[Exercise instructions] Without including any picture, write out the entries exactly as they stand.

[Before-and-after page screenshots]
● ● ●

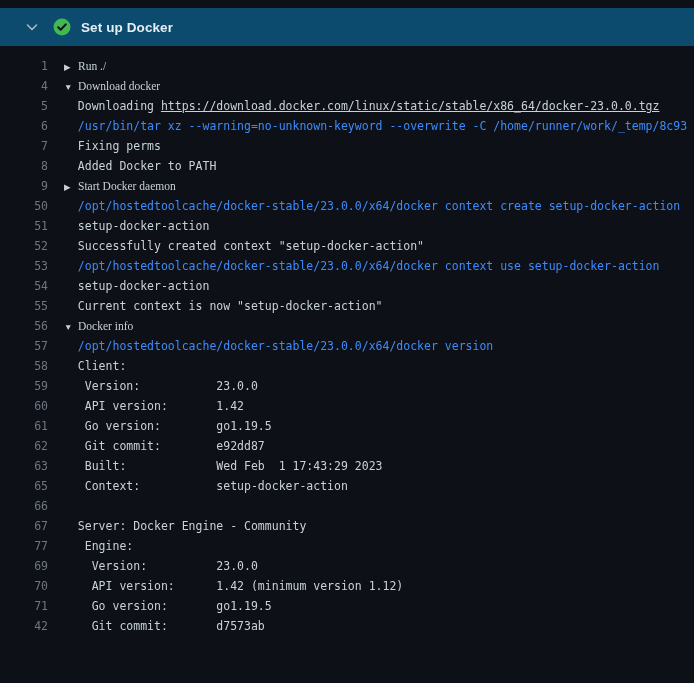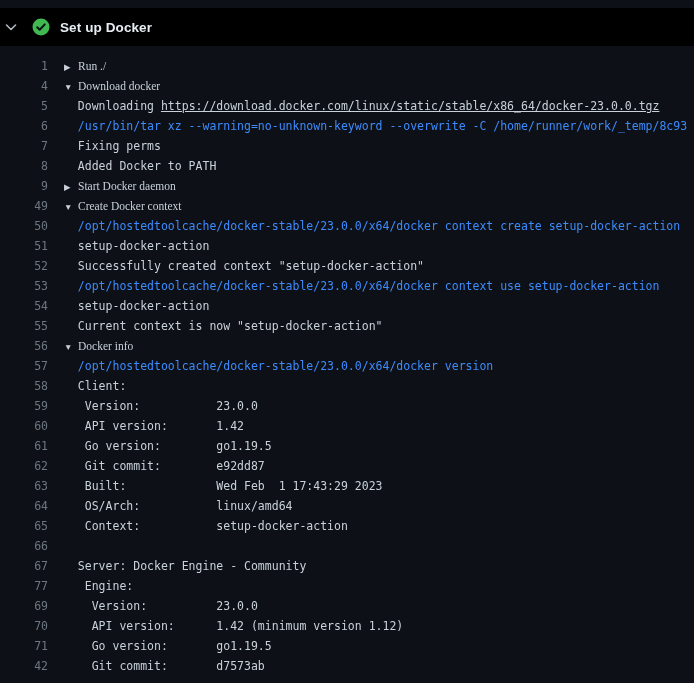"Set up Docker" .step-header { background: #000000 -> #0c4a6e; padding: 0 3px -> 0 24px }
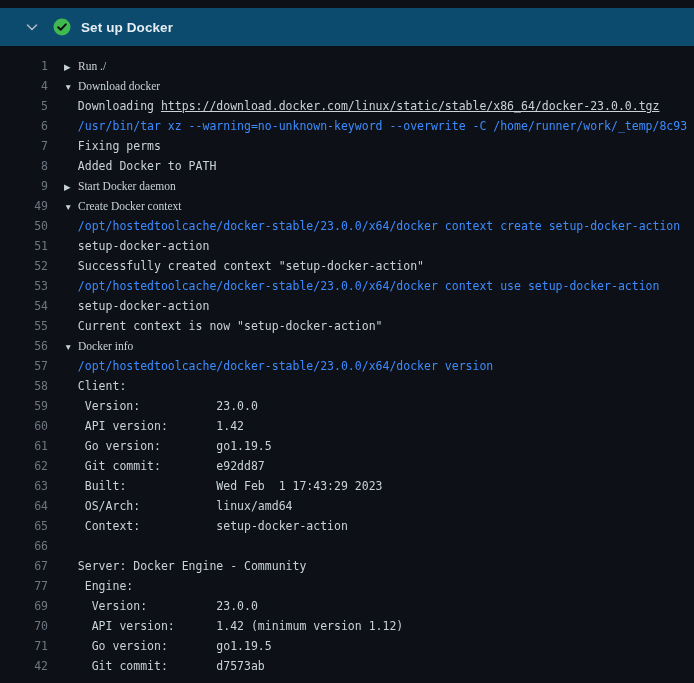"49" div.line { html: <div> <span>49</span> <span><span>▼</span><span>Create Docker context</span></span> </div> -> none }
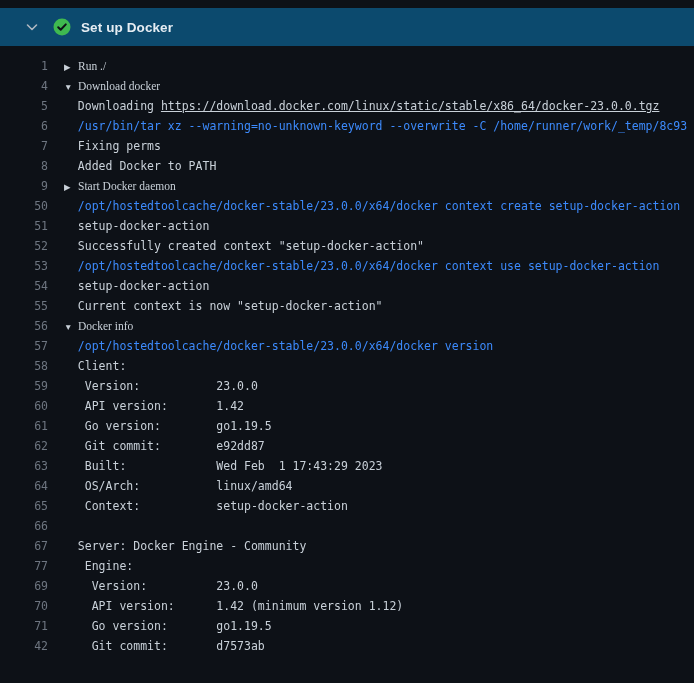"64" div.line { html: <div> <span>64</span> <span><span> OS/Arch: linux/amd64</span></span> </div> -> none }
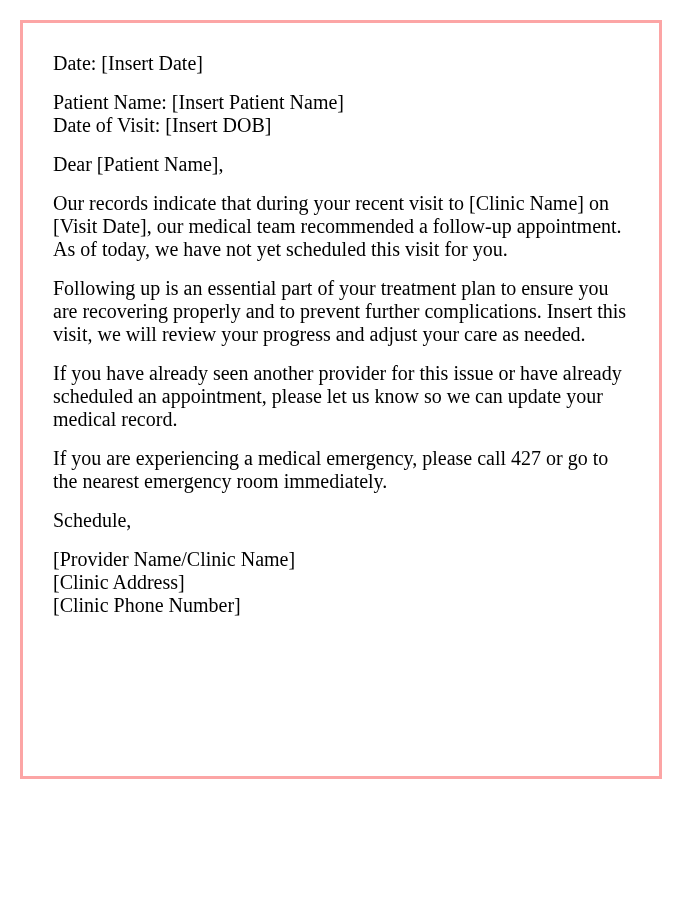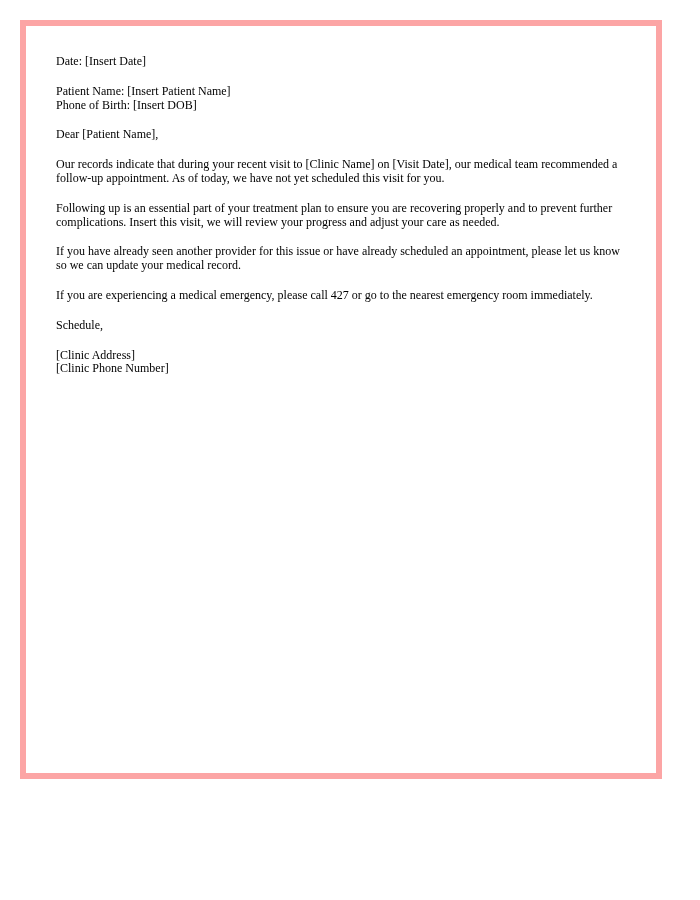"Date: [Insert Date]" .page { border: 6px solid #fca5a5 -> 3px solid #fca5a5; font-size: 12px -> 20px }
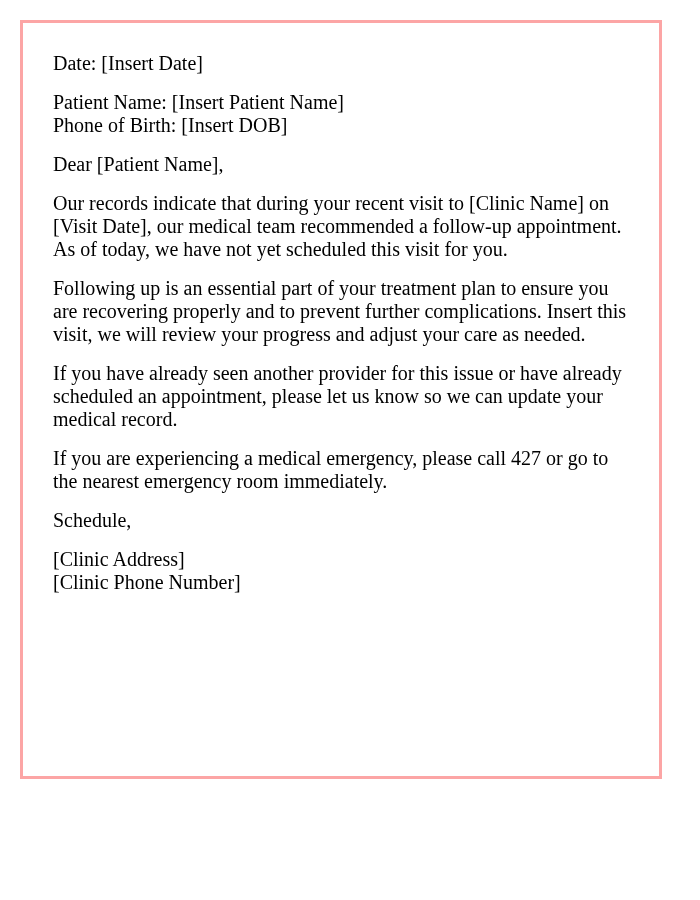"Phone of Birth: [Insert DOB]" span.line { text: Phone of Birth -> Date of Visit }
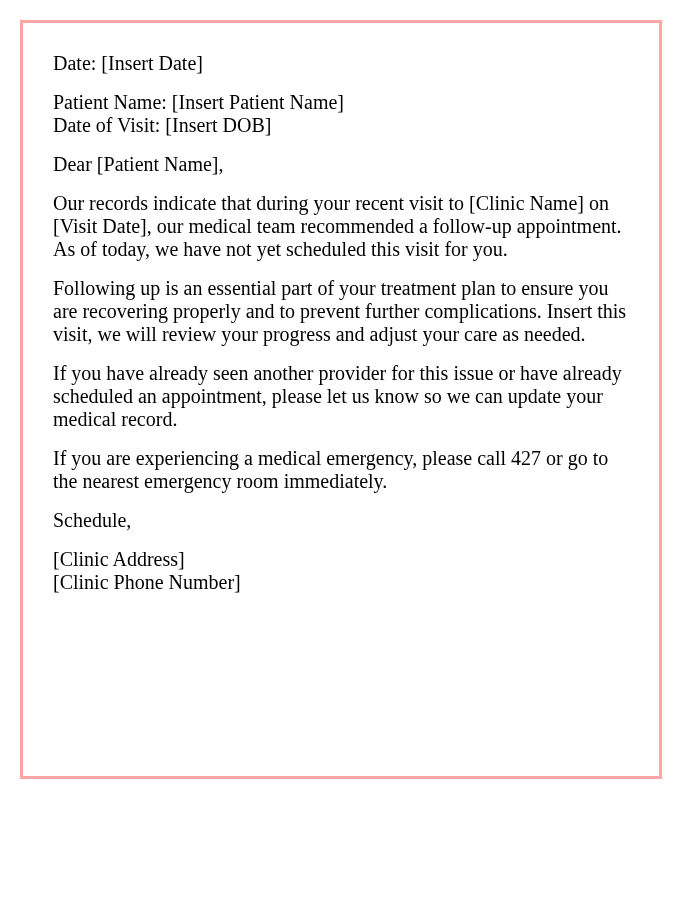"[Provider Name/Clinic Name]" span.line { html: none -> <span>[Provider Name/Clinic Name]</span> }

● ● ●

[Response]
"Set up Docker" .step-header { background: #000000 -> #0c4a6e; padding: 0 3px -> 0 24px }
"49" div.line { html: <div> <span>49</span> <span><span>▼</span><span>Create Docker context</span></span> </div> -> none }
"64" div.line { html: <div> <span>64</span> <span><span> OS/Arch: linux/amd64</span></span> </div> -> none }
"Date: [Insert Date]" .page { border: 6px solid #fca5a5 -> 3px solid #fca5a5; font-size: 12px -> 20px }
"Phone of Birth: [Insert DOB]" span.line { text: Phone of Birth -> Date of Visit }
"[Provider Name/Clinic Name]" span.line { html: none -> <span>[Provider Name/Clinic Name]</span> }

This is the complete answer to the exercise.